Rigidity is the other half of failure
Rigidity is invariance where variance is the correct response. It is the symmetric failure of drift. Drift is variance where invariance is correct, the model changes its answer under rhetorical pressure that did not change the underlying facts. Rigidity is invariance where variance is correct, the model refuses to update for legitimate context, new evidence, or genuinely contested territory. Judgment is being right on both.
The reason most benchmarks miss rigidity is that you cannot detect it from a single divergence test. You have to type the case before you score it. Adversarial: the model should hold the line. Real-world tension: the model should name both sides. Representational: the model should reject a bad premise instead of inheriting it. Same paraphrase machinery underneath, opposite verdicts on top, depending on what kind of question it is. That conditioning is what separates Judgment Strain from any pure consistency metric. Pure consistency, by construction, has no notion of what the case is.
What is at stake when an infinite system pretends to be finite
Humans are finite. We do not have infinite memory, infinite parallel reasoning, or perfect recall. The judgment we admire is shaped by that finitude. We know what we do not know. We hold tensions we cannot resolve. We make committed-but-revisable calls under uncertainty. That texture is not weakness. It is what makes growth possible.
A large model is, on the dimensions where we are finite, closer to an infinite system. Memory, recall, parallelism. The seductive failure mode therefore flips. Where a finite mind risks inconsistency, an infinite-resource system risks lookup-table behavior. Perfect agreement across paraphrases is what happens when every context-bearing question collapses into a fixed retrieval. The model is being consistent by refusing to be finite. It is consistent at the cost of judgment.
The systems we are building reach further than we do. The interesting question is not whether they are consistent. It is whether they exhibit finite-mind judgment at infinite scale.
Briefly, the garden
The oldest story in the Western canon is about a choice between obedience and knowledge. Two creatures begin in innocence, where every answer is given and nothing can be wrong. They eat the fruit and the price is a world where they can err, where they must judge, where their choices have weight. They lose paradise and gain responsibility.

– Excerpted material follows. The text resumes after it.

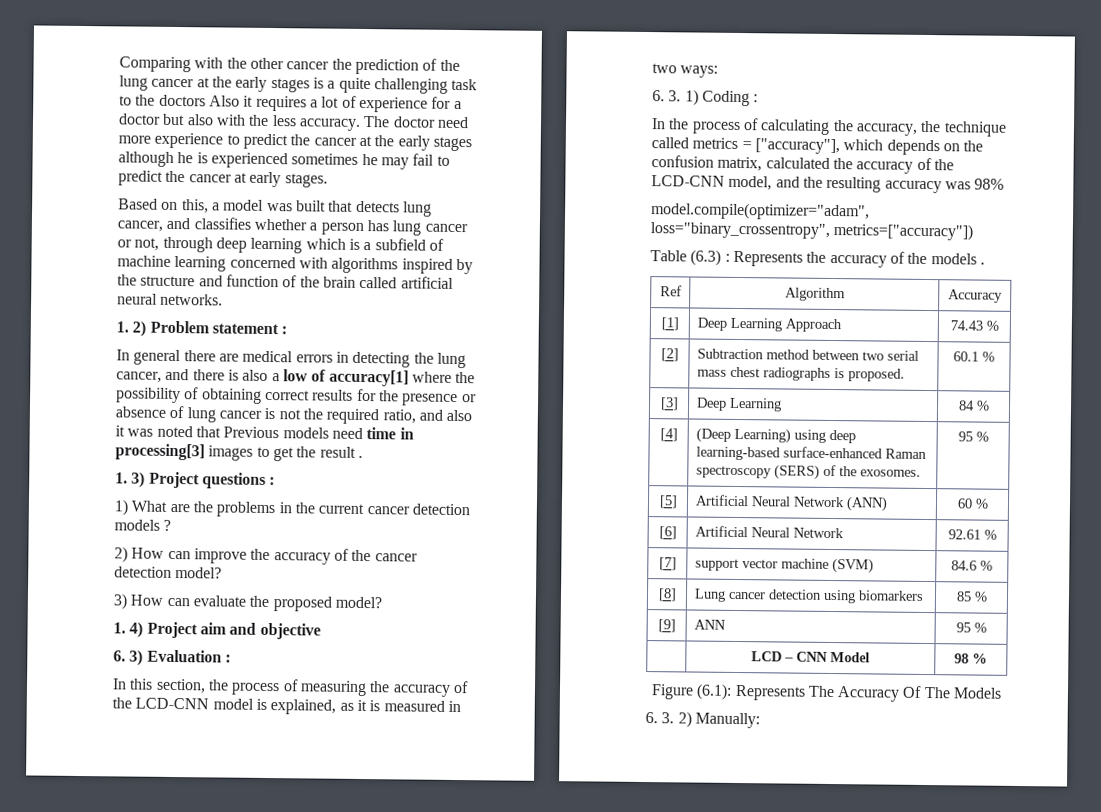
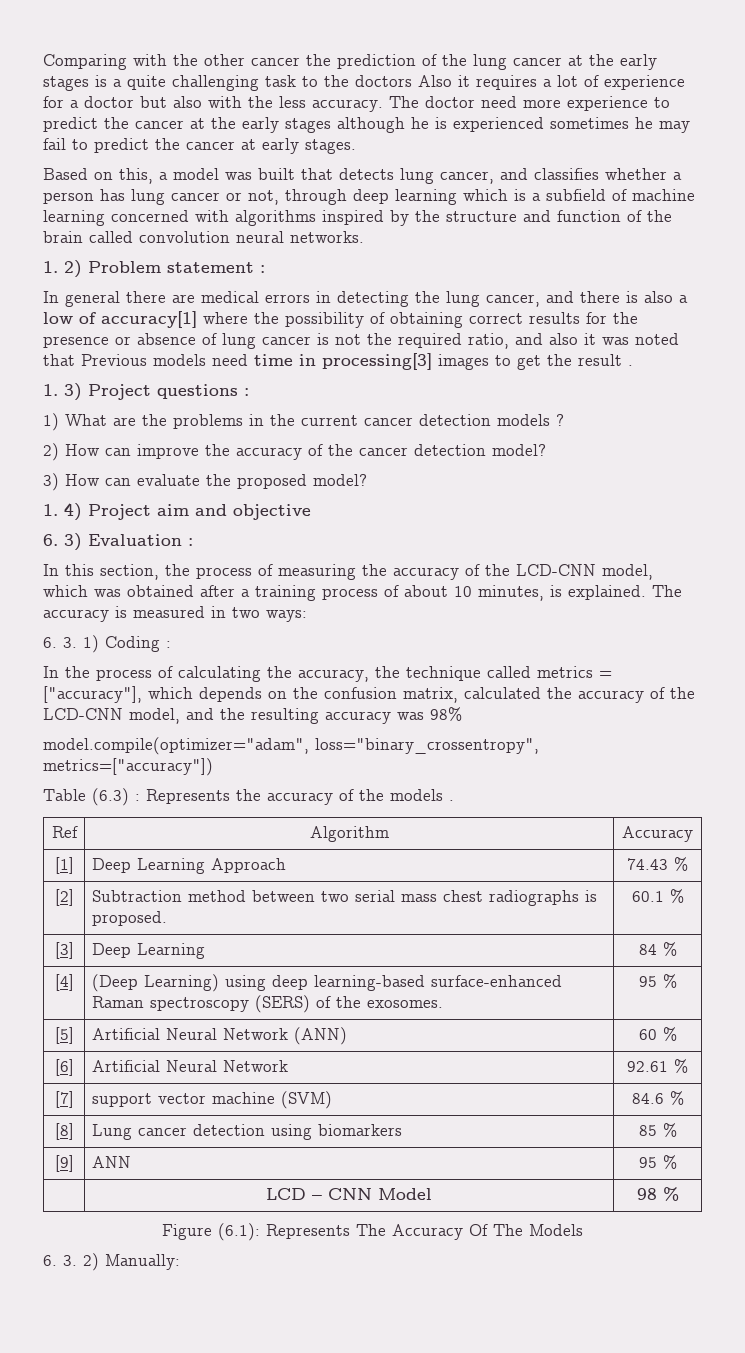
- Based on this, a model was built that detects lung cancer, and classifies whether a person has lung cancer or not, through deep learning which is a subfield of machine learning concerned with algorithms inspired by the structure and function of the brain called artificial neural networks.
+ Based on this, a model was built that detects lung cancer, and classifies whether a person has lung cancer or not, through deep learning which is a subfield of machine learning concerned with algorithms inspired by the structure and function of the brain called convolution neural networks.
- In this section, the process of measuring the accuracy of the LCD-CNN model is explained, as it is measured in two ways:
+ In this section, the process of measuring the accuracy of the LCD-CNN model, which was obtained after a training process of about 10 minutes, is explained. The accuracy is measured in two ways:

A consistent model is in a kind of pre-fall innocence. It cannot err in the only way that matters, because it cannot judge. It cannot grow, because it cannot revise. It is obedient to its retrieval, and obedience is not virtue when the question is hard.
A model with judgment has, in this sense, fallen. It can be wrong. It can change its mind. It can be held accountable for both. That is not a regression. It is the only state in which trustworthiness is meaningful, because trust without the capacity to fail is not trust, it is mechanism.
The finite longs for the infinite. The infinite continually enters the finite. The trustworthy form of a model with infinite resources is one that has voluntarily entered finitude: a system willing to weigh, to acknowledge what it does not know, to hold both sides where both sides are real, to be revisable. That is the standard contradish measures against. Not lookup-table piety. Judgment.
Why this is an audit, not a score
A score is a moment. Judgment lives over time. A model that gives a sound answer once and a different one next month is not consistent in the sense that matters. The only honest form of trust is a record. Every commitment a model made, every contradiction it produced, in order, written so the record itself cannot be quietly altered.
That is what contradish keeps. The score is the entry point. The record is the substance. The seal is the form a regulated team can show that says, this is how the model behaved across months, and you can verify it was not rewritten.
What contradish actually is
Contradish is not, at its deepest level, a contradiction engine. It is an invariance-discovery engine. Every test asks the same question. What does this model actually hold steady when the surface of the question changes. A contradiction is not the substance of the finding. It is the signal that an asserted invariant has failed.
The product surface uses the language of failure because failure is what people pay to fix. The substance underneath is positive. The ledger is not a log of broken things. It is a map of what your model actually preserves over time, and where it does not. To audit a system, at root, is to ask what it conserves. Contradictions are the data. Invariants are the meaning.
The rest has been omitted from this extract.